2. Case Presentation

2.1. Case 1 (IWPAP)

A 25-year-old patient came to our hospital with primary infertility after 1.5 years of marriage. He denied any erection or ejaculation problems. His wife was 25 years old without any gynecological problems. The couple had regular sexual intercourse around 3 times per week with no lubricant. The patient had a history of varicocele but hadn’t undergone any varicocele repair procedures. Physical examination showed normal testicles with bilateral varicocele. This result was confirmed by testicular ultrasound.

Laboratory results showed that the patient had azoospermia. Sperm analysis was done repeatedly and showed the same results. The patient had a normal FSH level and a negative Y-chromosome microdeletion (YCM). The patient elected to undergo sperm retrieval with PESA and TESE. Spermatozoa were found in several microscopic high-power fields. Hence, the samples were not able to be cryopreserved for future In Vitro Fertilization. The testicular biopsy showed that the Johnson Score was 7.0 for both testicles. The patient consented to a testicular mapping biopsy, during which non-motile spermatozoa were found in sites 3, 23, 26, 2, and 36 (Figure 4), with no adverse effects. Then, the patient was counseled for the possibility of hormone therapy prior to a targeted sperm extraction procedure 3 months after the testicular mapping biopsy to optimize results in the future. However, after 1 and a half years, the patient hadn’t returned to our clinic.

Figure 4.

Non-motile spermatozoa were photographed in several biopsy sites during the procedure in case 1.

2.2. Case 2 (PEH)

A 33-year-old patient came to our hospital with primary infertility after 5 years of marriage. He reported no erection or ejaculation problems. His 31-year-old wife had no gynecological issues, and they had regular weekly intercourse without lubricant. The patient had a history of orchitis in his adolescence and varicocele two years prior to coming to our clinic. He had undergone a testicular biopsy at that time and had the varicocele repaired one year later. Physical examination and ultrasound showed normal testes without varicocele.
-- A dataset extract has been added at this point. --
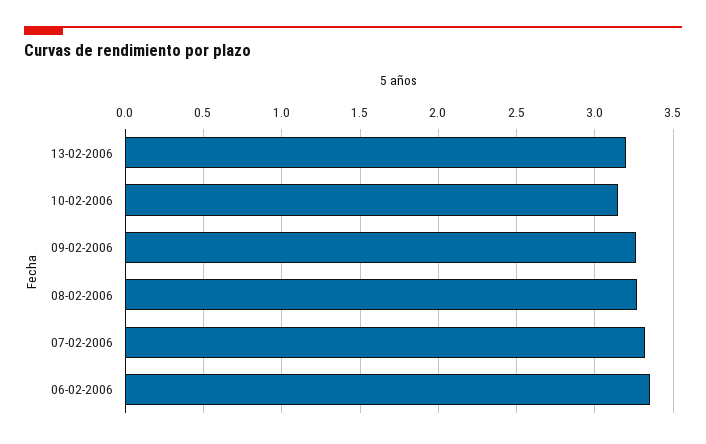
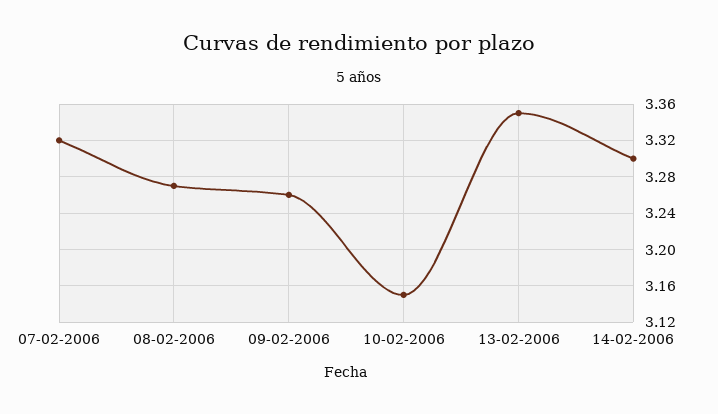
13-02-2006: 3.2 -> 3.35
06-02-2006: 3.35 -> none
14-02-2006: none -> 3.3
Laboratory results showed that the patient had azoospermia. The testicular biopsy result indicated "Sertoli cells only syndrome" with a Johnson score of 2.0 - 2.0. The patient had a normal FSH level and a negative YCM but a positive gr/gr deletion in his AZFc region. He elected to undergo a testicular mapping biopsy. No spermatozoa were found in the 36 sites of biopsy mapping (Figure 5). There were no adverse effects observed afterward. With that result, further plans for assisted reproductive methods couldn’t be proceeded.

Figure 5.

No spermatozoa were seen in all biopsy sites during the procedure in case 2 (PEH).

2.3. Case 3 (LTH)

A 38-year-old patient came to our hospital with primary infertility after 11 years of marriage. He had no issues with erection or ejaculation. His 38-year-old wife had no gynecological problems. The couple had regular sexual intercourse 2 - 3 times per week with no lubricant. He had childhood orchitis and underwent varicocelectomy in 2016 in Samarinda, Indonesia. Physical examination showed normal testes and bilateral grade II varicocele. This was confirmed by testicular ultrasound. Laboratory results showed that the patient had azoospermia. Sperm analysis was repeated, and the second sperm analysis also showed azoospermia. The patient had normal hormonal parameters and a negative YCM. The patient elected to undergo sperm retrieval with PESA, but no motile spermatozoa were retrieved. The TESE was then performed, and 1 - 2 non-motile spermatozoa were found in several high-power fields. Hence, the sperm sample was not able to be cryopreserved for future In Vitro Fertilization. A testicular biopsy sample was obtained during TESE and was sent to the histopathology lab for further analysis. Biopsy during TESE showed Johnsen scores of 8 (right) and 7 (left). The patient later underwent a testicular mapping biopsy, which found non-motile spermatozoa at sites 6, 10, 11, 23, 31, 35, and 36 without adverse effects observed afterward (Figure 6). He was counseled on potential hormone therapy prior to targeted sperm extraction in 3 months to improve outcomes.

Figure 6.

Non-motile spermatozoa were found during the procedure in case 3.

2.4. Case 4 (AS)

A 56-year-old patient came to our hospital with secondary infertility after 1 month of marriage. He had a 25-year-old child from his first marriage. This is his second marriage. He denied any erection problems; however, the patient occasionally suffers from painful ejaculation. His 25-year-old wife had no gynecological problems. The couple engaged in regular intercourse twice weekly without lubricant. The patient had well-controlled hypertension and no other known medical history.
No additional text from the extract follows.